In accordance with Webb, the three commonest antipatterns are: 


Large bang rewrite purposes: Rewriting or re-architecting your legacy mainframe code right into a extra trendy language or design patterns will help pace of utility improvement and future-proof options, however it’s a capital-intensive and time-consuming endeavor, Webb defined. Dangers embrace price range overruns, unanticipated complexity and workers turnover. “Even for corporations which have the tenacity to see by means of a multi-year transformation effort, the uncooked value of a rewrite is usually prohibitive. When in comparison with all different approaches, a giant bang rewrite is the most expensive approach to modernize your mainframe software program,” Webb wrote. 

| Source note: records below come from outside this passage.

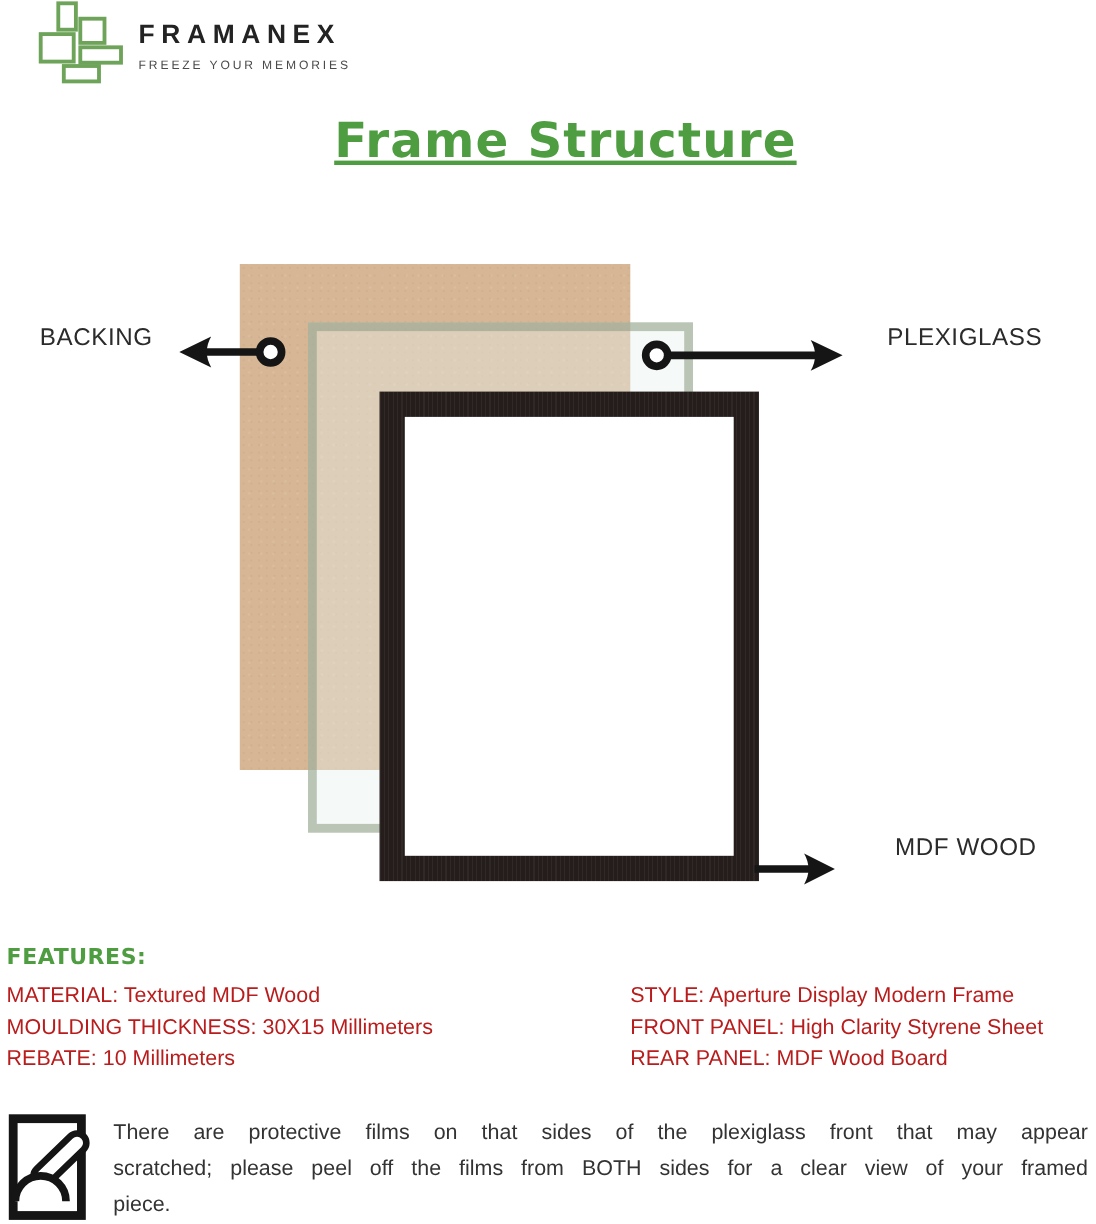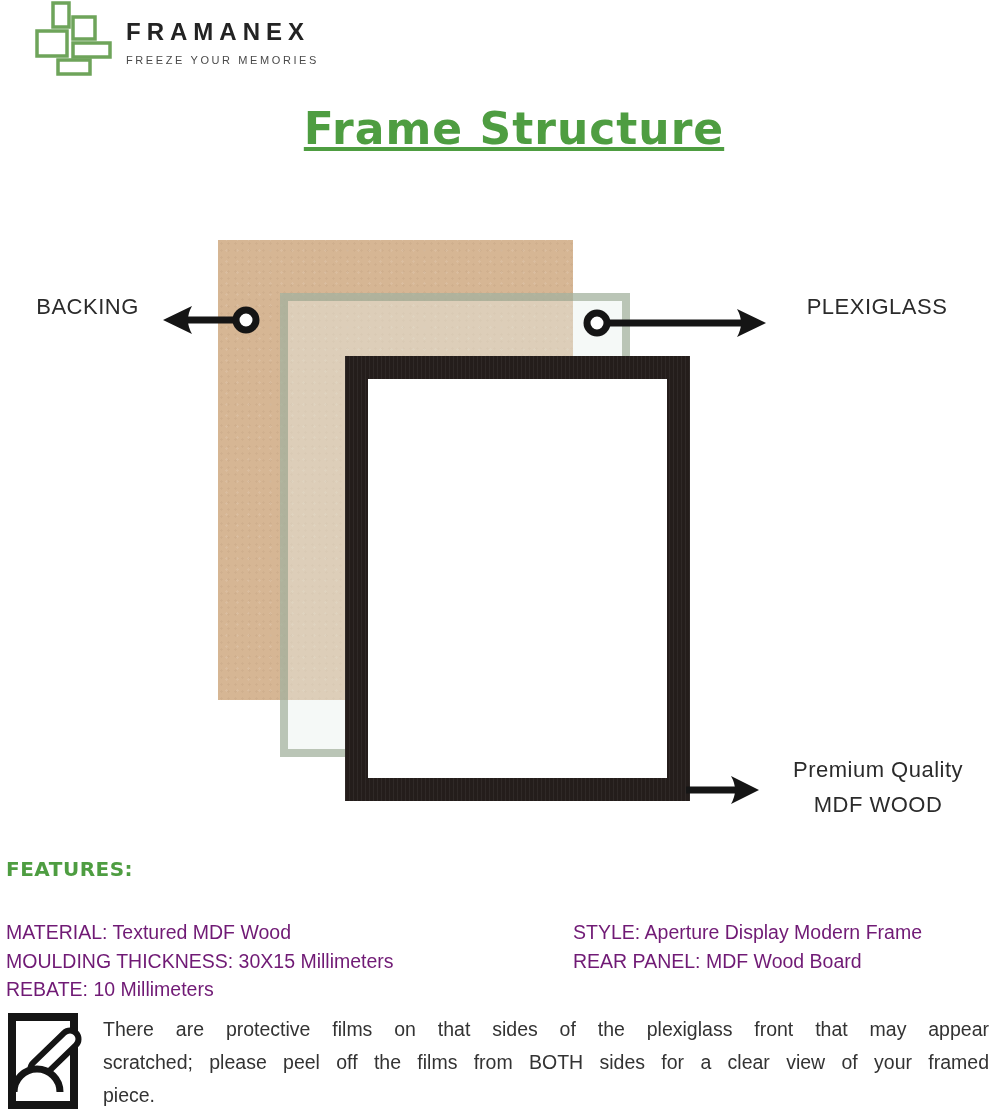--- a/index.html
+++ b/index.html
@@ -49,21 +49,21 @@
   
   .callout{position:absolute;z-index:5;text-align:center;font-size:22px;line-height:35px;letter-spacing:0.5px;color:#2b2b2b;}
   .callout-backing{left:0px;top:289px;width:175px;}
   .callout-plexi{left:772px;top:289px;width:210px;}
   .callout-wood{left:772px;top:752px;width:212px;}
   
   .features-heading{
     position:absolute;left:6px;top:857px;z-index:5;
     font-family:"DejaVu Sans",sans-serif;font-weight:800;font-size:20px;color:#4e9d41;letter-spacing:0.5px;
   }
-  .features-col{position:absolute;top:891px;z-index:5;font-size:19.5px;line-height:28.6px;color:#701a75;margin-top:27px;}
+  .features-col{position:absolute;top:891px;z-index:5;font-size:19.5px;line-height:28.6px;color:#b91c1c;}
   .features-col.col-left{left:6px;}
   .features-col.col-right{left:573px;}
   
   .note-icon{position:absolute;left:6px;top:1011px;width:82px;height:100px;z-index:5;}
   .note-text{position:absolute;left:103px;top:1013px;width:886px;z-index:5;font-size:19.5px;line-height:32.8px;color:#333;}
   .note-line.justify{text-align:justify;text-align-last:justify;}
 </style>
 </head>
 <body>
 
@@ -110,32 +110,32 @@
     </g>
   </svg>
 
   <div class="callout callout-backing">
     <div>BACKING</div>
   </div>
   <div class="callout callout-plexi">
     <div>PLEXIGLASS</div>
   </div>
   <div class="callout callout-wood">
-    <div>Premium Quality</div>
     <div>MDF WOOD</div>
   </div>
 
   <div class="features-heading">FEATURES:</div>
   <div class="features-col col-left">
     <div>MATERIAL: Textured MDF Wood</div>
     <div>MOULDING THICKNESS: 30X15 Millimeters</div>
     <div>REBATE: 10 Millimeters</div>
   </div>
   <div class="features-col col-right">
     <div>STYLE: Aperture Display Modern Frame</div>
+    <div>FRONT PANEL: High Clarity Styrene Sheet</div>
     <div>REAR PANEL: MDF Wood Board</div>
   </div>
 
   <svg class="note-icon" viewBox="0 0 80 100">
     <rect x="5" y="6" width="62" height="88" fill="#ffffff" stroke="#151515" stroke-width="8"></rect>
     <path d="M32,58 L63,28" stroke="#151515" stroke-width="23" stroke-linecap="round" fill="none"></path>
     <path d="M32,58 L63,28" stroke="#ffffff" stroke-width="11" stroke-linecap="round" fill="none"></path>
     <path d="M7,81 A23,23 0 0 1 53,81" fill="#ffffff" stroke="#151515" stroke-width="7"></path>
   </svg>
   <div class="note-text">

Raise-and-shift migration antipatterns: Organizations are sometimes tempted to maneuver an utility from one system to a different, as an illustration transferring the mainframe into the cloud. This generally is a fast approach to get away from an on-premise setting, however organizations nonetheless stay locked into the mainframe ecosystem and depending on an emulation layer. “That dependency may end up in a brand new set of technical challenges. Challenges which are typically unfamiliar to the groups sustaining the mainframe software program. Unfamiliarity can result in further reliance on a brand new, single-vendor cloud ecosystem,” in accordance with Webb. 

In-place modernization antipatterns: With this antipattern, as a substitute of rewriting and re-architecting mainframe code, you deal with the standard, maintainability and testability of software program — however you continue to are subjected to the identical dangers of a giant bang strategy. “Any strategy involving manually updating your mainframe software program can have price range and time constraints. These efforts additionally typically endure from the second-system impact. Efficiency and correctness points inevitably come up as a result of rewriting enterprise logic in a brand new language requires in depth testing earlier than it aligns with the earlier performance,” Webb wrote.